» WHAT YOU ARE ASKED TO DO: Copy all lines in the material holding the string "were".

EXTRACTED RECORDS section start

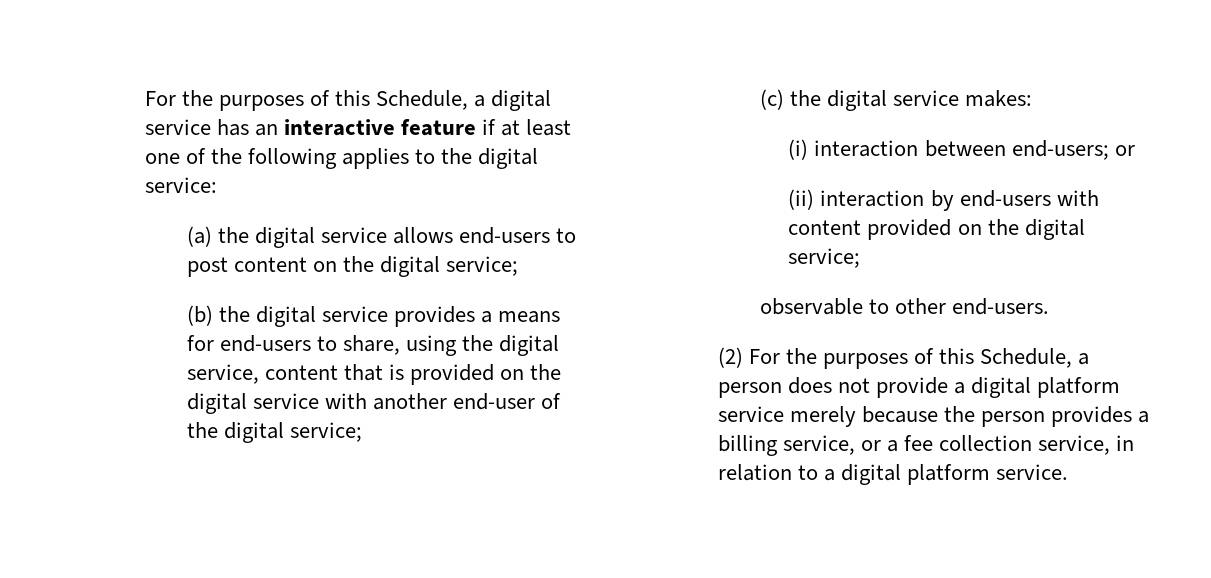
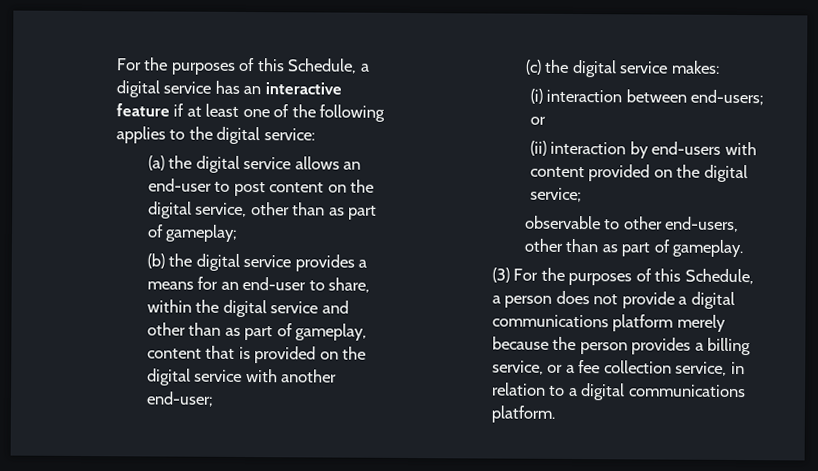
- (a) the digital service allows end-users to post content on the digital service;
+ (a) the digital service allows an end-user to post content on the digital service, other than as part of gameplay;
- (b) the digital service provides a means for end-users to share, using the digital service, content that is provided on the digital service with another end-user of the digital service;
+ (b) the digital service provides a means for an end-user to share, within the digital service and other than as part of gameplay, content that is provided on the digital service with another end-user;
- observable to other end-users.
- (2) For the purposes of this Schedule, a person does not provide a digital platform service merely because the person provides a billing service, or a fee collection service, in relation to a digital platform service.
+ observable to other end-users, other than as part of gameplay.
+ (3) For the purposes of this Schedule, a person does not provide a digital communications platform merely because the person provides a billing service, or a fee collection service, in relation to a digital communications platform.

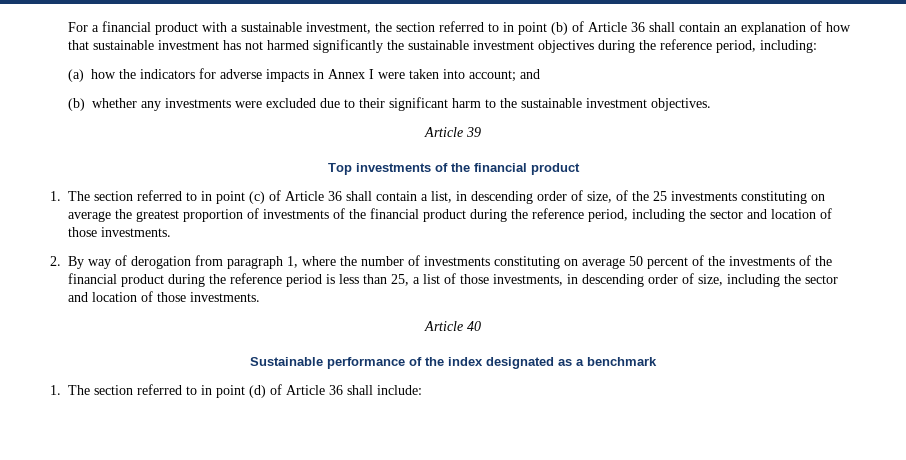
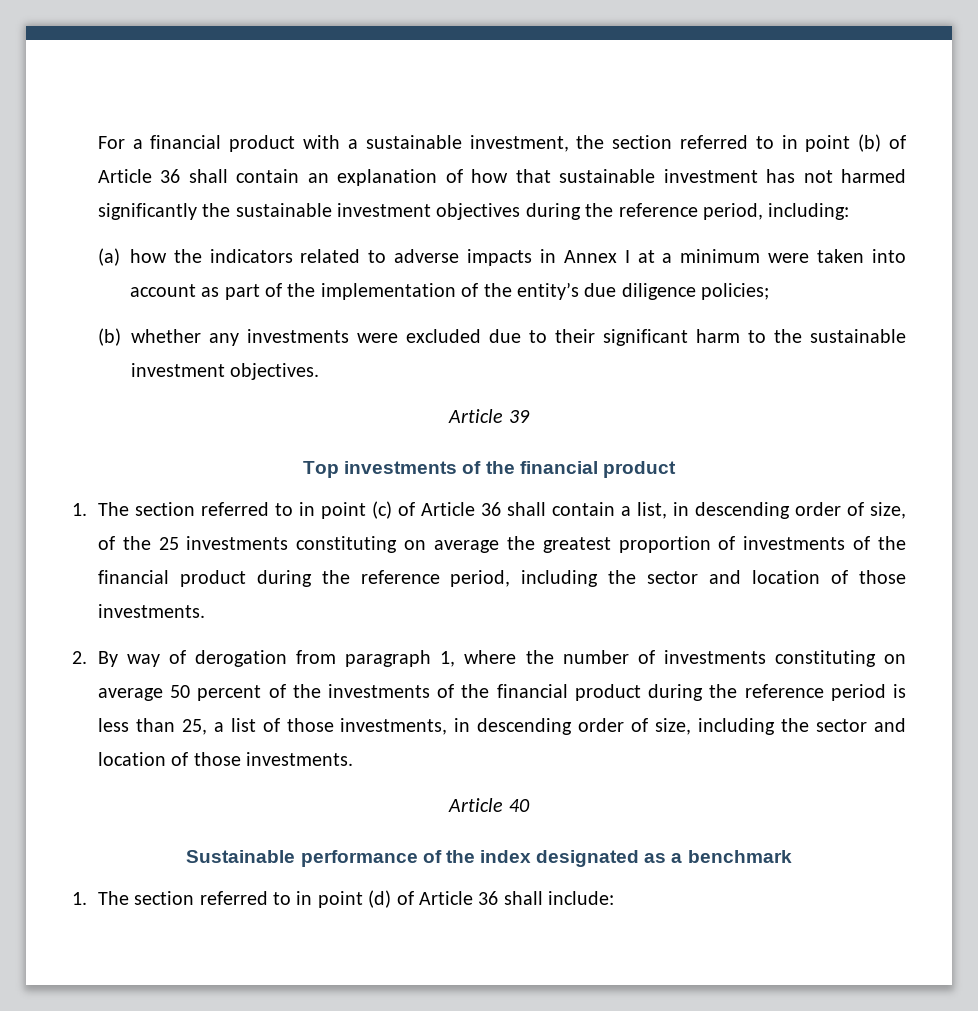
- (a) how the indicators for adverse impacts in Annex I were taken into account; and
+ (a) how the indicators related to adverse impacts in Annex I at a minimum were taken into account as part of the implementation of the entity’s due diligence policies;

EXTRACTED RECORDS section end

» RESPONSE AREA:
- (a) how the indicators for adverse impacts in Annex I were taken into account; and
+ (a) how the indicators related to adverse impacts in Annex I at a minimum were taken into account as part of the implementation of the entity’s due diligence policies;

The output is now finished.